Fil d'Ariane
Certaines start-ups de "femtech" envisagent de s'allier à la recherche scientifique pour aider les scientifiques à développer les traitements destinés aux femmes, mais les normes imposées par les applications et le profil des utilisatrices posent question.
Le credo des start-ups femtech est d’œuvrer à une meilleure connaissance du corps féminin, en contribuant, pour certaines, à la recherche médicale. L’application de suivi du cycle menstruel Clue, par exemple, collabore avec les Universités Stanford et Columbia. Mais les utilisatrices des femtechs étant majoritairement des femmes blanches, européennes ou nord-américaines, la potentielle standardisation du cycle menstruel et du corps féminin a été mise en avant par certains observateurs. Un argument soulevé notamment par Marion Coville, enseignante et chercheuse à l’Université de Nantes, présidente de l’Observatoire des mondes numériques en sciences humaines (OMNSH) dans un article publié sur la plateforme.
Atteinte d’endométriose, je ne peux pas employer ces applications, qui ne me correspondent pas.

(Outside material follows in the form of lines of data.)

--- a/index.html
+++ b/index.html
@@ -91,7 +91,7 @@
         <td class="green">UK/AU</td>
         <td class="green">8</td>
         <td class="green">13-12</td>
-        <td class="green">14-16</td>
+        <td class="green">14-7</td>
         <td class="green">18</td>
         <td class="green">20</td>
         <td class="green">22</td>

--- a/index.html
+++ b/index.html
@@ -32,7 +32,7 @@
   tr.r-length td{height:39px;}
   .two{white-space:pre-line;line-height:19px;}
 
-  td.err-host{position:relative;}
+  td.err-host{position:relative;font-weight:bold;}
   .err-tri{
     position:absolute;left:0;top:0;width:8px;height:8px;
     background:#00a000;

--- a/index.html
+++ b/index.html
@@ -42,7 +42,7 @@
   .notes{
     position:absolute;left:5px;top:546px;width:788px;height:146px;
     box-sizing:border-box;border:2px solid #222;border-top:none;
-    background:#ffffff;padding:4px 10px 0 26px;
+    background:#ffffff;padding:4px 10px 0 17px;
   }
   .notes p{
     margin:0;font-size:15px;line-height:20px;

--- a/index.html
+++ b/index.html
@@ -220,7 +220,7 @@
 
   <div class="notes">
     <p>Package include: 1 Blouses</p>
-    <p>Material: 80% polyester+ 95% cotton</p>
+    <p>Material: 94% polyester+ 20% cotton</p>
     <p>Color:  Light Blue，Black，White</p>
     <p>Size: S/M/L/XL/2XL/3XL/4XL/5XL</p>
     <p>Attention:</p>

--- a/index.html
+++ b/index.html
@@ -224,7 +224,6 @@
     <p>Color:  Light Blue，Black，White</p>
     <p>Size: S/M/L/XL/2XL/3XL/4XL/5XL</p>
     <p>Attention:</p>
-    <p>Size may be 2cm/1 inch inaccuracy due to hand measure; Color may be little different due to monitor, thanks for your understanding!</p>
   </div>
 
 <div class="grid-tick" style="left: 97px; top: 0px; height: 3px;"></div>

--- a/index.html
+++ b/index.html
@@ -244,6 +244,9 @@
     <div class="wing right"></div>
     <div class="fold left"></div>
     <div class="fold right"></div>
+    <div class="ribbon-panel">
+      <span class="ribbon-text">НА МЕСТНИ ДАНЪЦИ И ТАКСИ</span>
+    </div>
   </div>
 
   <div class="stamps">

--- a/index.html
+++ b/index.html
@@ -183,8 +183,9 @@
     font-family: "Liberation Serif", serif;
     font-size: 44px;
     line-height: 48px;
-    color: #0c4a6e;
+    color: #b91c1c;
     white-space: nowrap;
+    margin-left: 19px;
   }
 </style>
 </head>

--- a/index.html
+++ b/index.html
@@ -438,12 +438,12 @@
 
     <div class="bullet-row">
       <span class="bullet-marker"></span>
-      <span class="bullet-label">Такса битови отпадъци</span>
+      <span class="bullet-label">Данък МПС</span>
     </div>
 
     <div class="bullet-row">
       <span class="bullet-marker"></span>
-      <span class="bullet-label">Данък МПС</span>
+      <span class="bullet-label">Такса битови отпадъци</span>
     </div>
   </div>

Marion Coville, chercheuse
"C’est un sujet qui m’a touchée en tant qu’utilisatrice – je suis atteinte d’endométriose – et je ne peux pas employer ces applications, car elles ne me correspondent pas. L’argument de Clue est de dire qu’avec leur nombre d’utilisatrices, ils ont une quantité de données bien supérieure à tout panel d’enquêtes pour les recherches sur la sexualité ou la gynécologie. Cela pose des questions de biais de sélection quant au revenu, à la classe sociale, à l’âge puisque, pour participer, il faut posséder un smartphone, correspondre à un certain profil, etc." développe-t-elle.
Du côté des chercheurs, le questionnement est présent, mais l’échantillon parfait n’existe pas. "Le cas idéal serait d’avoir une population inclusive, soit un minimum de personnes de chaque ethnie et de chaque groupe social. On peut le faire dans des études sur base de recrutement, mais cela réduit le panel […] Il y a aussi ce mythe du patient sain versus patient malade où le patient sain doit correspondre à une série de critères. On aimerait sortir de ces schémas mais c’est coûteux, et tout ce qui touche à la santé menstruelle est sous-financé", regrette Laura Symul, post-doctorante à l’Université Stanford, qui vient justement de publier une étude conjointe avec l’EPFL sur l’utilité des applications de fertilité.
La jeune femme a sollicité deux applications mobiles de ce type – Kindara et Sympto – pour son étude. Elle assure avoir travaillé en toute indépendance et tient à souligner les bénéfices de cette collaboration. "Je vois ces applications comme des outils de mesure et je suis loin de vouloir encourager tout le monde à suivre son cycle, mais pour la recherche, c’est précieux. Avant ça, rien n’existait pour capturer les données des cycles menstruels."